Work required:
Only the lines below from the one containing "[32,215,46,228] [ ] -> [92,329,113,345] [x]" to the one containing "[713,190,768,206] chaging ->" should be repeated, both included and unchanged.

Information:
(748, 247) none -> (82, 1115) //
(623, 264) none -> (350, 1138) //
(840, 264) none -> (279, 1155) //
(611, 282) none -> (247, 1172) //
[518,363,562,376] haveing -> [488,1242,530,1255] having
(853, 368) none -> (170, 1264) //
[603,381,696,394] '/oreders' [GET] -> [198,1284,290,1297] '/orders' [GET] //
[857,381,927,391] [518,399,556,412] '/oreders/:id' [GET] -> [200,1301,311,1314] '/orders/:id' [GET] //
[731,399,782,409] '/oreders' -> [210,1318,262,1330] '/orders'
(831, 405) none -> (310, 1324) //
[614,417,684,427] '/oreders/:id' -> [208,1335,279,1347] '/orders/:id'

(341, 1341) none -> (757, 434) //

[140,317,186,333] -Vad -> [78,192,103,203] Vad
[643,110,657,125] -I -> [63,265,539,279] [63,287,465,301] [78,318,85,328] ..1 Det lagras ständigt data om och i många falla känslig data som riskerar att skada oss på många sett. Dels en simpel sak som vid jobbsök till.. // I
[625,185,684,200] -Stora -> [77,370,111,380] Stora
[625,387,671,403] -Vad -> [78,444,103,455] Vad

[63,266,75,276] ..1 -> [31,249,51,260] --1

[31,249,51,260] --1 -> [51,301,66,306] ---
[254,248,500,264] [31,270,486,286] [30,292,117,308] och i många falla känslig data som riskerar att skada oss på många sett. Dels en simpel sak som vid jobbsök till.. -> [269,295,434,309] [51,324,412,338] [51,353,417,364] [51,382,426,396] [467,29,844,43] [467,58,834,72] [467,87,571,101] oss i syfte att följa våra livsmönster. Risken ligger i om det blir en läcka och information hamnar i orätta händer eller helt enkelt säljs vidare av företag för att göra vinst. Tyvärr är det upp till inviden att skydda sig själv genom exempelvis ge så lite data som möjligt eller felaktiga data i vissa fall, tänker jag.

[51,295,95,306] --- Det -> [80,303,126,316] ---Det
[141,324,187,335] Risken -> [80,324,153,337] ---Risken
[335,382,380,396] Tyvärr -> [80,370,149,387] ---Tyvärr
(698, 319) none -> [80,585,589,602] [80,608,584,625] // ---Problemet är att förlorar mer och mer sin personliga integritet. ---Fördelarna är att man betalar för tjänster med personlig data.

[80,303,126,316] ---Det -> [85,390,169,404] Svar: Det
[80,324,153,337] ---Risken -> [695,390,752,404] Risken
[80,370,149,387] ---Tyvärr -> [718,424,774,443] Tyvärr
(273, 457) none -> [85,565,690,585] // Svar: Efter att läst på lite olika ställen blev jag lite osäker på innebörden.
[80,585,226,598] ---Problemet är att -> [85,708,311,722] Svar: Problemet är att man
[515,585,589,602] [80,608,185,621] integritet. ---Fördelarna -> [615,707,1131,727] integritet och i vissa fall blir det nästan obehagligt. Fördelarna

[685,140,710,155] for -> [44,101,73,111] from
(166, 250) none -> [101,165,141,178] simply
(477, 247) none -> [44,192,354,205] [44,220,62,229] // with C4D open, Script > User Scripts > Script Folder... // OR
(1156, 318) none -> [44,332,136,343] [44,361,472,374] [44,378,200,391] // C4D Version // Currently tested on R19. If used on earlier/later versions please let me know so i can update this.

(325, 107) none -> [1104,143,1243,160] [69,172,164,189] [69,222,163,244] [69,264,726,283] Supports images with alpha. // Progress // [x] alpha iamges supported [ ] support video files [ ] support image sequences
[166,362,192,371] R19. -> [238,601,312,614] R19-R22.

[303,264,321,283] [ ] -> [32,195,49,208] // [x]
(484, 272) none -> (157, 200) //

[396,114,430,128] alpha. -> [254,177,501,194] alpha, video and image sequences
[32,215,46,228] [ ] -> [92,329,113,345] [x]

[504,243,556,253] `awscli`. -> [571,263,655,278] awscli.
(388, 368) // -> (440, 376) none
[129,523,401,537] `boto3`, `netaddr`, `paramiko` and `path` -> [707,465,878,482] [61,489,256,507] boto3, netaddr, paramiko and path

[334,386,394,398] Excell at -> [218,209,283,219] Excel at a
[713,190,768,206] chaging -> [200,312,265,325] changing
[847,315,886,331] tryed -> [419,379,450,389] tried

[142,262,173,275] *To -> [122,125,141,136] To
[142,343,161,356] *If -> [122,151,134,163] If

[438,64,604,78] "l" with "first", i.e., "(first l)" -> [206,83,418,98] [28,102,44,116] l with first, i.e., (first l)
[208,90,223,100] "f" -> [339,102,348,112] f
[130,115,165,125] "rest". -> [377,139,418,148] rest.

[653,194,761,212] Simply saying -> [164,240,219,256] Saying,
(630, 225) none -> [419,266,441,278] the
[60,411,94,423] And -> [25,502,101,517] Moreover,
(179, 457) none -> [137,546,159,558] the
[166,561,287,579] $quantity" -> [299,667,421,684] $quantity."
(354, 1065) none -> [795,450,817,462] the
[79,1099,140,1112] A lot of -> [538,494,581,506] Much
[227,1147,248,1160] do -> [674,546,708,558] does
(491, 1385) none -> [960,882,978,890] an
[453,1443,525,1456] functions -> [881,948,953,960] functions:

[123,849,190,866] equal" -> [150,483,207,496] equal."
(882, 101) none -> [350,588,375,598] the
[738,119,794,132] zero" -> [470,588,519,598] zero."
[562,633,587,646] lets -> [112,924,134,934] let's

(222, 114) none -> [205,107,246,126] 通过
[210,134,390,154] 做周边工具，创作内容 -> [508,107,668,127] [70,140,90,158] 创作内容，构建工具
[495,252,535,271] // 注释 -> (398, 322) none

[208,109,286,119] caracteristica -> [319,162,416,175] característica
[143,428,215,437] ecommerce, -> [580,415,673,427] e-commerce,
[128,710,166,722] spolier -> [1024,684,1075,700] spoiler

Task response:
[32,215,46,228] [ ] -> [92,329,113,345] [x]

[504,243,556,253] `awscli`. -> [571,263,655,278] awscli.
(388, 368) // -> (440, 376) none
[129,523,401,537] `boto3`, `netaddr`, `paramiko` and `path` -> [707,465,878,482] [61,489,256,507] boto3, netaddr, paramiko and path

[334,386,394,398] Excell at -> [218,209,283,219] Excel at a
[713,190,768,206] chaging -> [200,312,265,325] changing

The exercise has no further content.